▸ **SUPPLIED MATERIAL**:

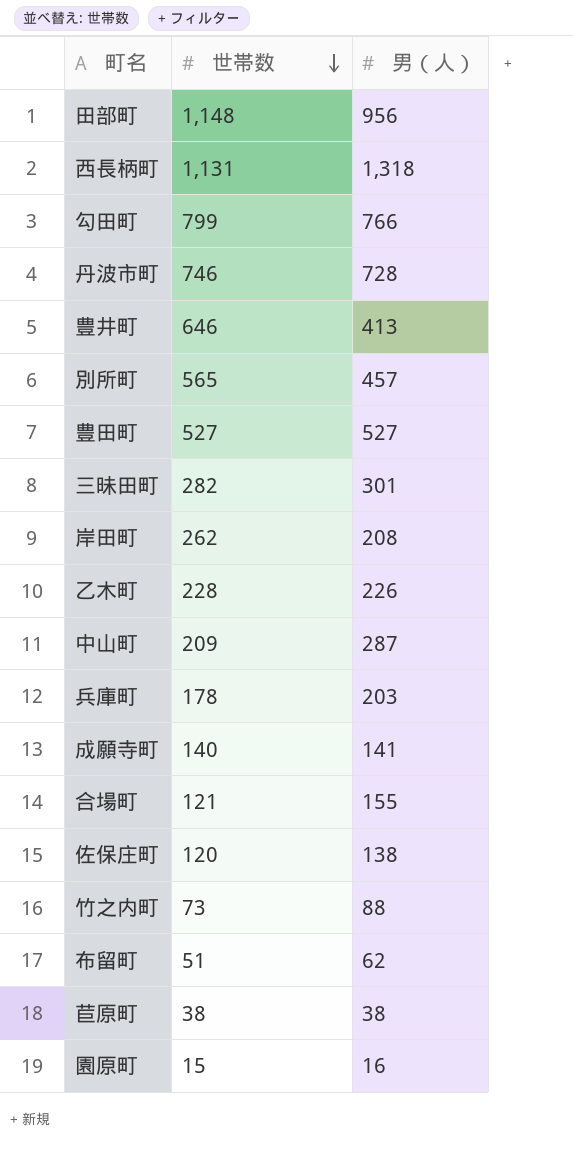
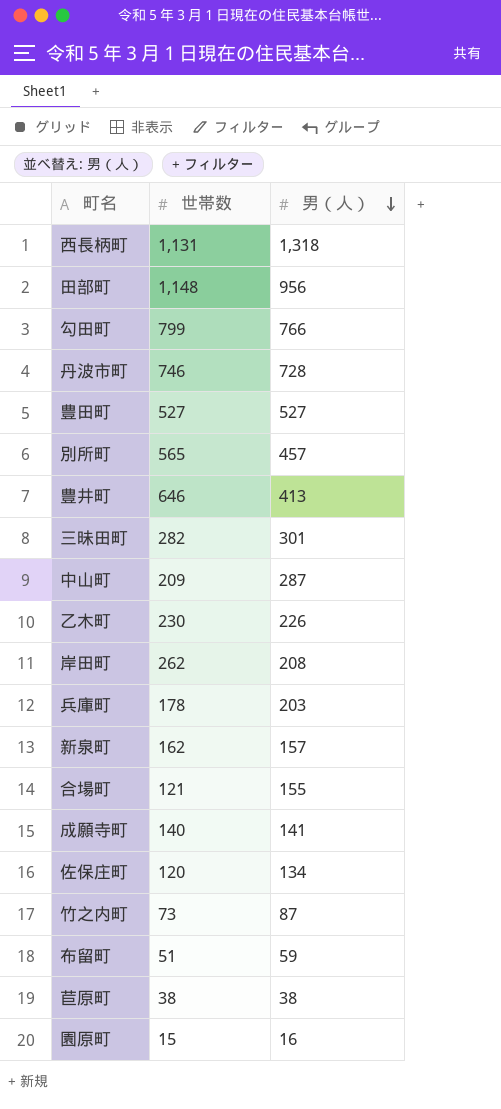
row order: 世帯数 descending -> 男（人） descending
乙木町 | 世帯数: 228 -> 230
row 新泉町: none -> 162 | 157
佐保庄町 | 男（人）: 138 -> 134
竹之内町 | 男（人）: 88 -> 87
布留町 | 男（人）: 62 -> 59

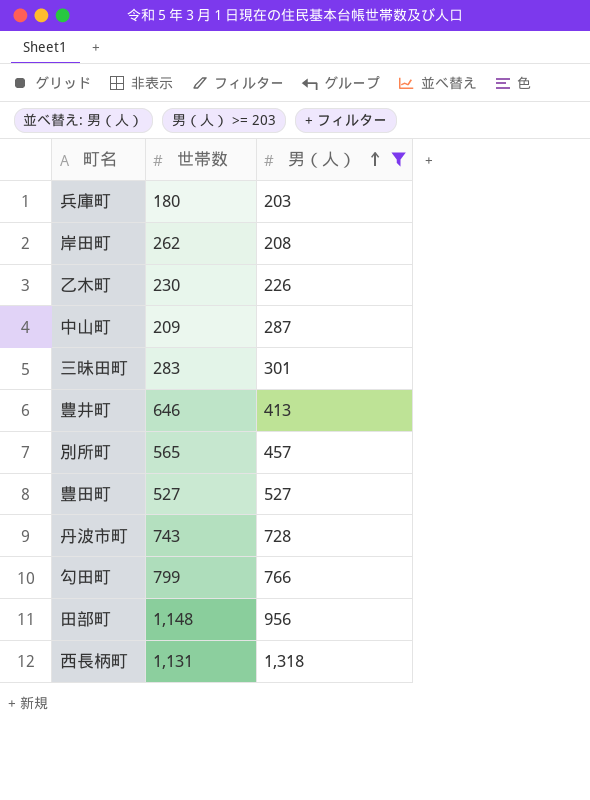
filter: none -> 男（人） >= 203
row order: 男（人） descending -> 男（人） ascending
兵庫町 | 世帯数: 178 -> 180
三昧田町 | 世帯数: 282 -> 283
丹波市町 | 世帯数: 746 -> 743

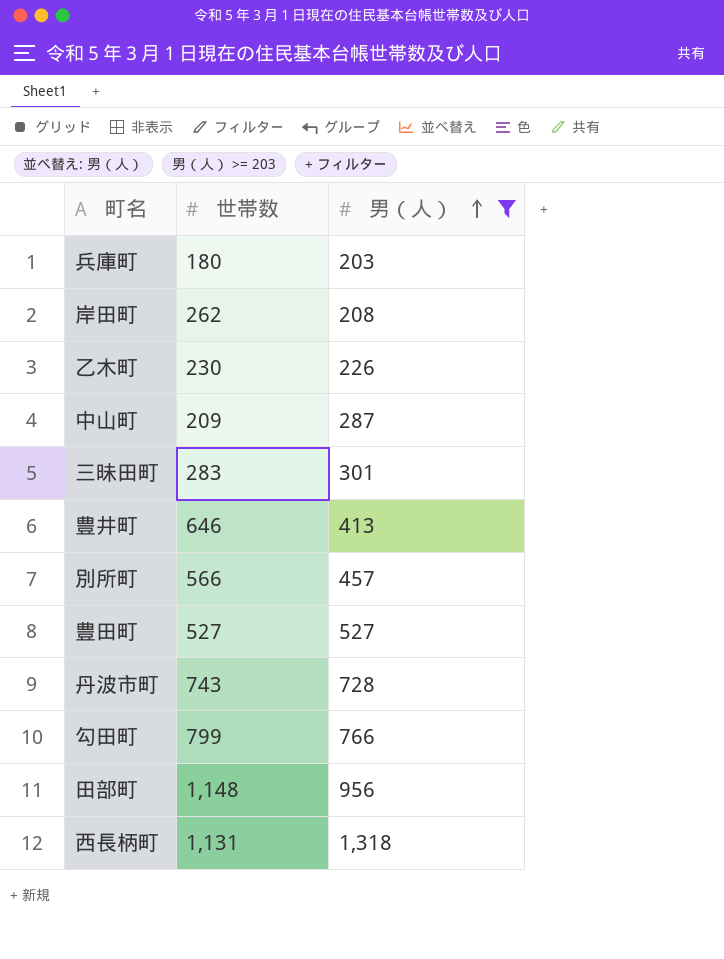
別所町 | 世帯数: 565 -> 566

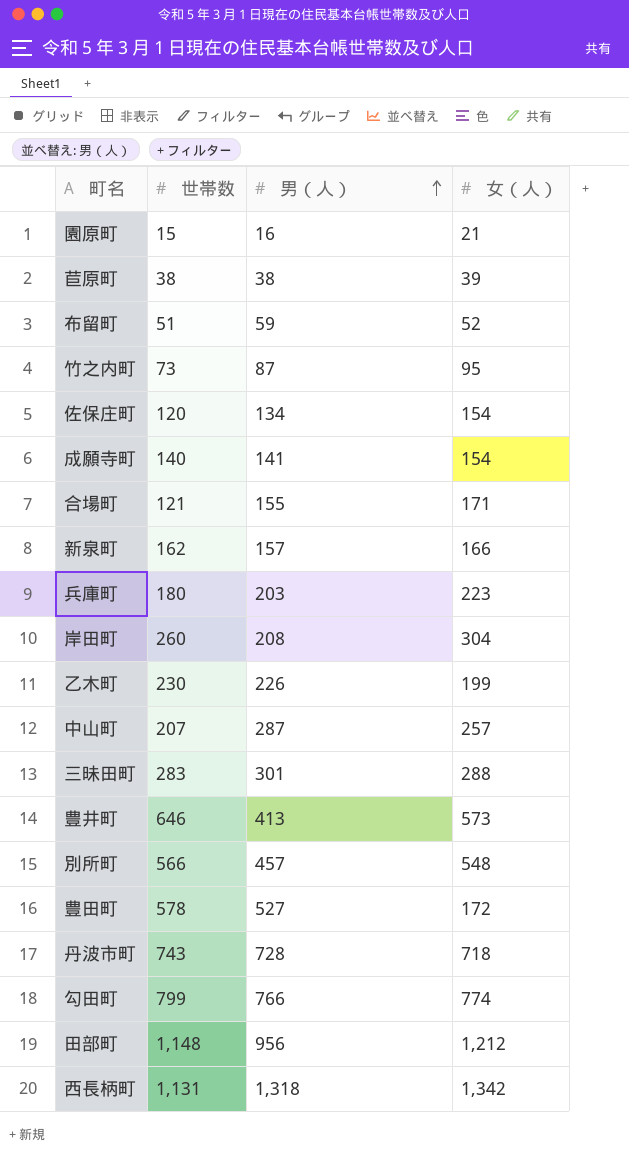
filter: 男（人） >= 203 -> none
column 女（人） | position: none -> 4
岸田町 | 世帯数: 262 -> 260
中山町 | 世帯数: 209 -> 207
豊田町 | 世帯数: 527 -> 578

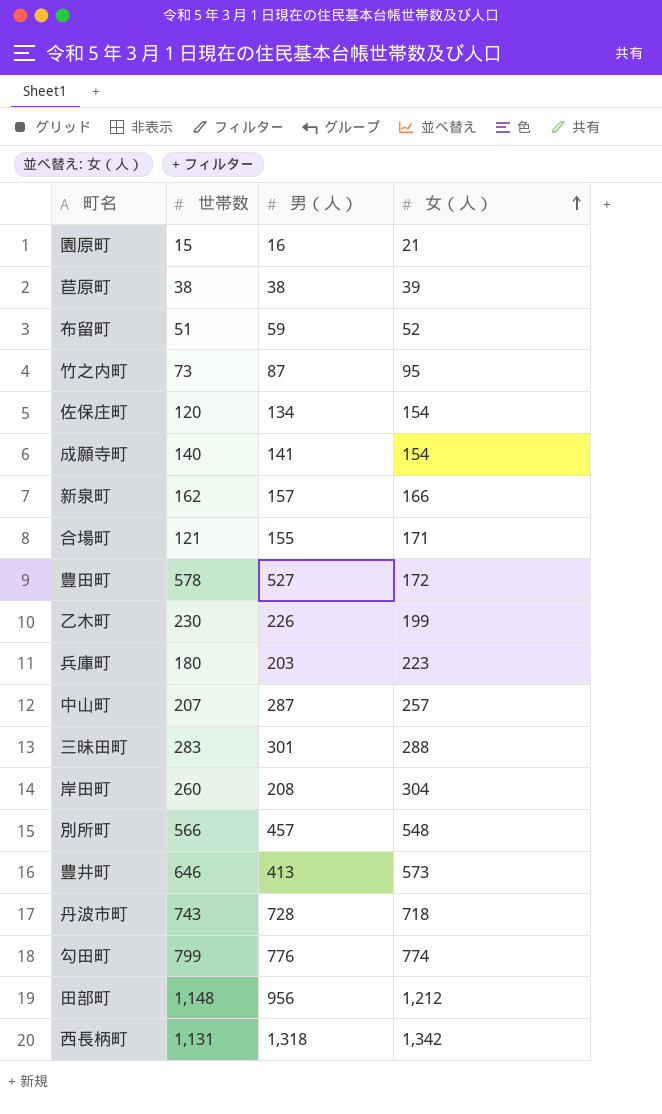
row order: 男（人） ascending -> 女（人） ascending
勾田町 | 男（人）: 766 -> 776

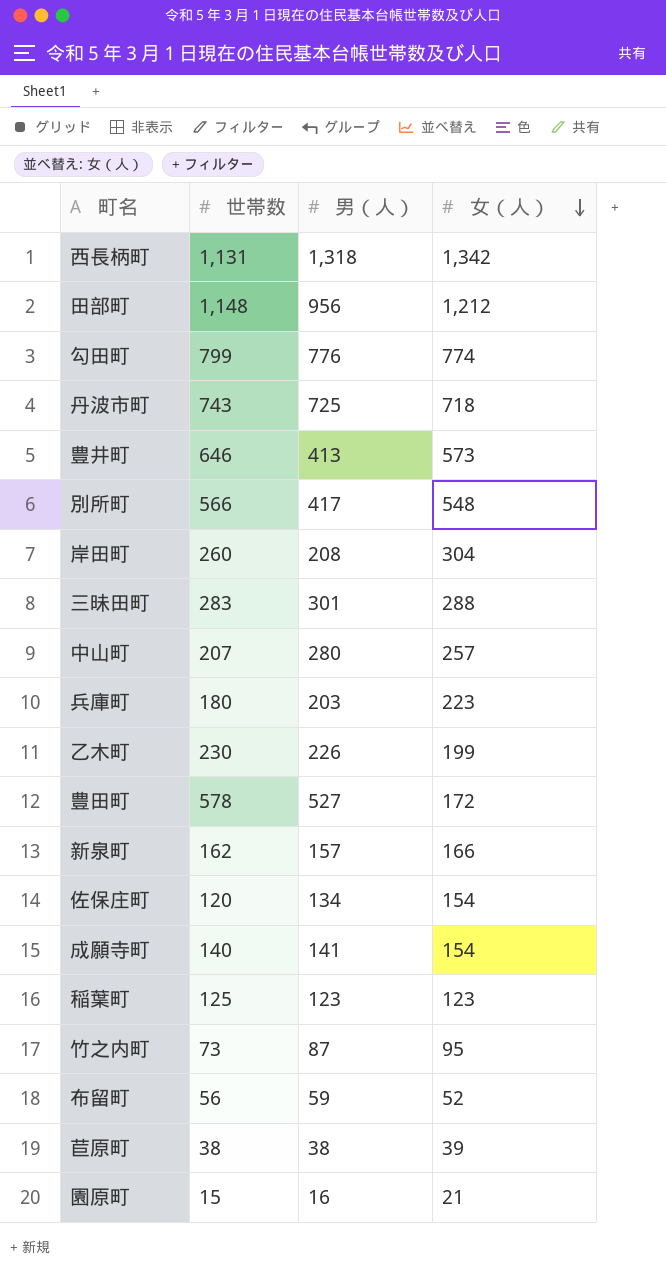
row order: 女（人） ascending -> 女（人） descending
row 合場町: 121 | 155 | 171 -> none
丹波市町 | 男（人）: 728 -> 725
別所町 | 男（人）: 457 -> 417
中山町 | 男（人）: 287 -> 280
row 稲葉町: none -> 125 | 123 | 123
布留町 | 世帯数: 51 -> 56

▸ **PROBLEM TO WORK ON**: Extract, word for word, every line from the one holding "row order: 男（人） ascending -> 女（人） ascending" through the closing line of the data above. Do not include any pictures.

▸ **RESULT BELOW**:
row order: 男（人） ascending -> 女（人） ascending
勾田町 | 男（人）: 766 -> 776

row order: 女（人） ascending -> 女（人） descending
row 合場町: 121 | 155 | 171 -> none
丹波市町 | 男（人）: 728 -> 725
別所町 | 男（人）: 457 -> 417
中山町 | 男（人）: 287 -> 280
row 稲葉町: none -> 125 | 123 | 123
布留町 | 世帯数: 51 -> 56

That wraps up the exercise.